*18

3.5K 543 82
                                    

#Author's Pov

Lagi, lelaki itu termurung di pojok ruangan. Diam dengan kepala menunduk dan secangkir cairan berwarna gelap di dalam gelas yang tak ia sentuh digenggamnya erat. Zayn Malik menghembuskan nafas berat.

Keempat kawannya hanya bisa memandangnya iba. Mereka kembali harus menyaksikan sahabatnya itu terpuruk seoerti dua tahun lalu dan mereka sama-sama tahu, penyebabnya bukan karena kandasnya hubungan Zayn dengan Ariana, tapi karena saru gadis yang masih sama, Azella.

"Zayn?", panggil Liam pelan saat ia menjatuhkan bokongnya duduk di samping Zayn, diokuti oleh ketuga teman lainnya.

"Kau baik-baik saja?", Liam menepuk pelan bahu Zayn.

"Yeah", gumam lelaki berwajah arab itu pelan.

"Kau yakin hanya akan duduk diam disini?", tanya Harry. "Besok ia sudah harus take off"

Kepala lunglai Zayn mulai mendongkak, memandang Harry dengan tatapan sayu. "Memang aku bisa apa?", tanyanya gusar. "Apapun yang aku lakukan takkan bisa mencegahnya untuk pergi"

Zayn menghembuskan nafas berat, "sama saja, aku sama saja tidak berguna dan pengecut seperti dua tahun lalu. Aku lagi-lagi hanya bisa membiarkan dia pergi"

"Tapi setidaknya kau garus jujur padanya, Zayn", nasihat Louis. "Sebelum ia pergi, Azella berhak tahu yang sebenarnya. Mungkin itu takkan membuatnya tetap tinggal, tapi setidaknya kau akan merasa lega, mungkin juga Azella"

Lelaki berambut hitam itu hanya diam membisu. Kepalanya sibuk berpikir tentang nasihat Louis. "Bolehkah aku...", ia menatap keempat temannya bergantian. "Bolehkan aku menghabiskan satu malam lagi bersamanya?"

Keempat lelaki itu tersenyum. "Tentu", jawab Louis yang diiringi anggukan Harry, Niall dan Liam.

******

#Azella's Pov

"Azella semuanya sudah siap?", Tanya mama yang berdiri diambang pintu kamarku.

Aku tersenyum dan mengangguk.

"Kalau begitu, sekarang istirahatlah.
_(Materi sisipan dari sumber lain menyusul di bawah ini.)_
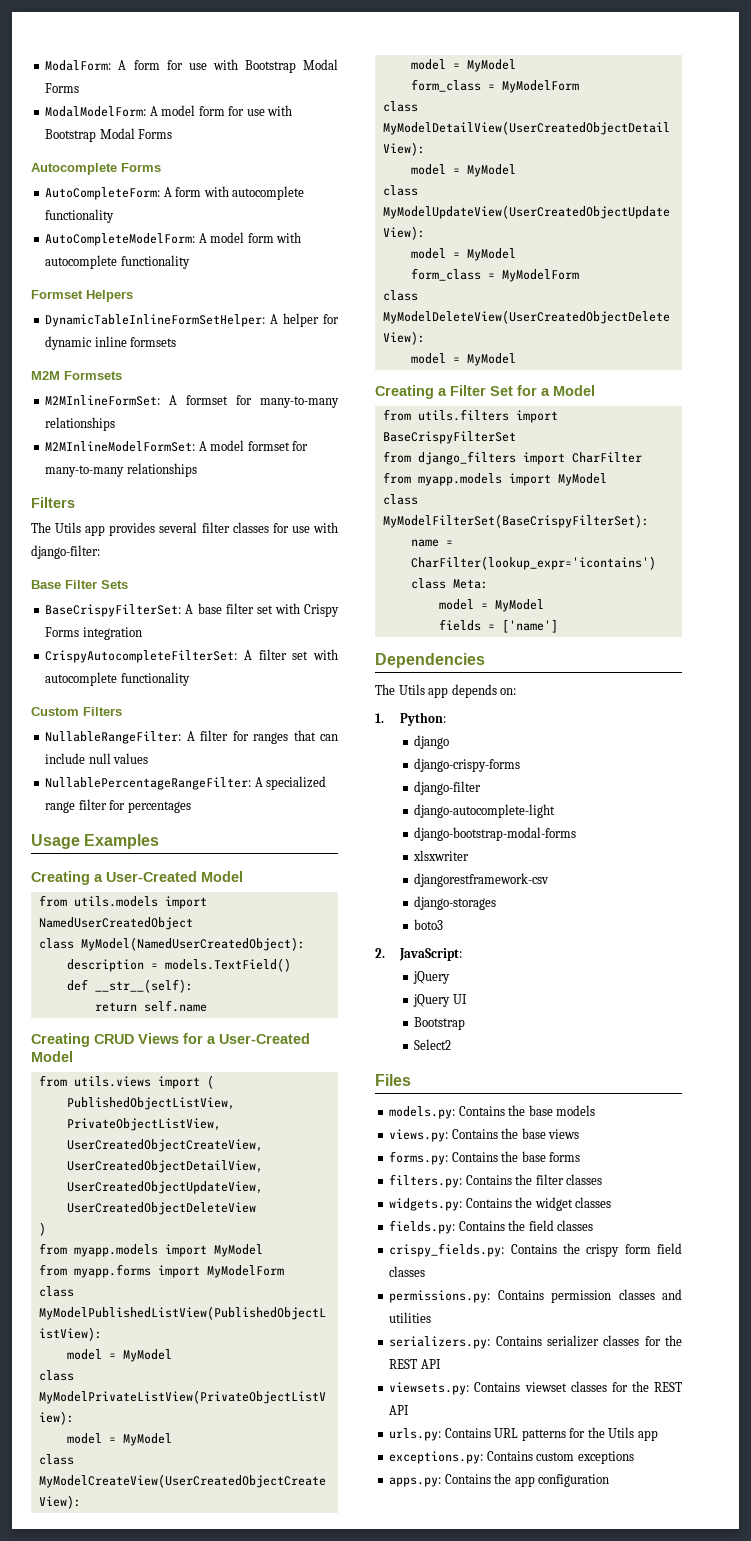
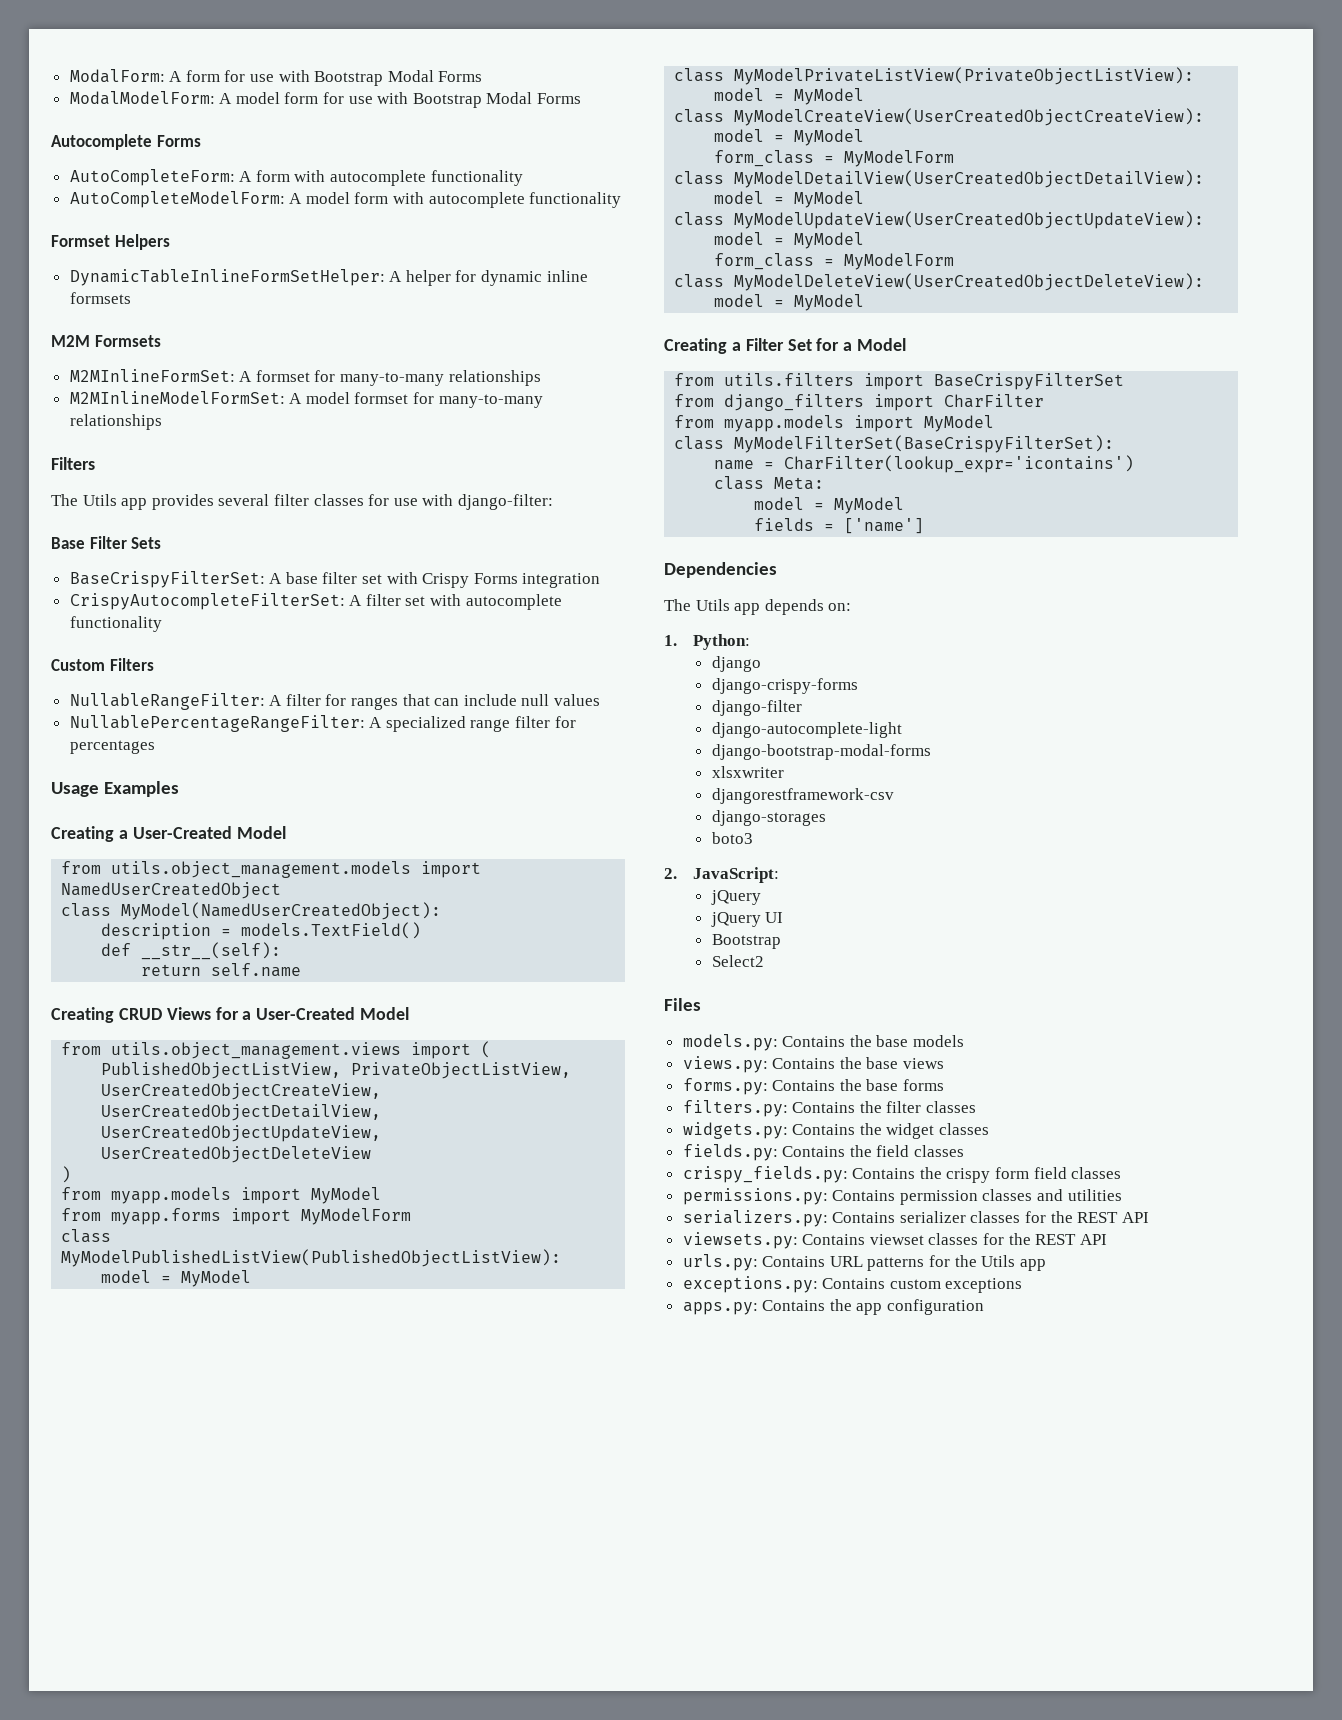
- from utils.models import NamedUserCreatedObject
+ from utils.object_management.models import NamedUserCreatedObject
- from utils.views import (
+ from utils.object_management.views import (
Besok pagi-pagi sekali kita sudah harus berangkat menuju bandara", katanya.

"Ya ma", jawabku yang membuatnya mengangguk dan tersenyum.

Mama berdiri diam diambang pintu sejenak, ia tampak ragu-ragu. Berkali-kali mama memandangku lalu menunduk gelisah. Kemudian setelah beberapa saat ia menatapku lama dan bergumam pelan.

"Semoga aku tidak menyesal kemudian", gumamnya sambil melangkah mendekat ke arahku.

"Ma?", tanyaku bingung. "Ada apa?"

Wanita paruh baya yang begitu aku sayang itu mengulurkan secarik amplop biru tanpa perangko, juga tanpa alamat yang ada hanya namaku yang terletak di sisi kanan atas amplop tersebut.

"Apa ini ma?"

"Kau baca saja sendiri. Surat itu datang tadi sore, aku memutuskan untuk memberikannya padamu sebelum terlambat", jawab mama.

Aku menatap mama sejenak kemudian membuka amplop biru tersebut. Di dalamnya ada secari kertas dengan tulisan tangan yang aku kenal diatasnya.

Aku memguatkan hatiku untuk membacanya.

Azella, aku sudah mencoba menghubungimu beberapa kali, tapi nomermu tidak aktif. Aku tidak tahu cara bagaimana menghubungimu hingga akhirnya aku terpikir cara konyol dan kekanakan ini. Tapi aku harus memberitahukanmu ini, ini sangat berarti bagiku, jadi meski terasa aneh aku tetap datang dan menyelipkan surat konyol ini di kotak pos rumah Xavier, berharap kau akan segera membukanya.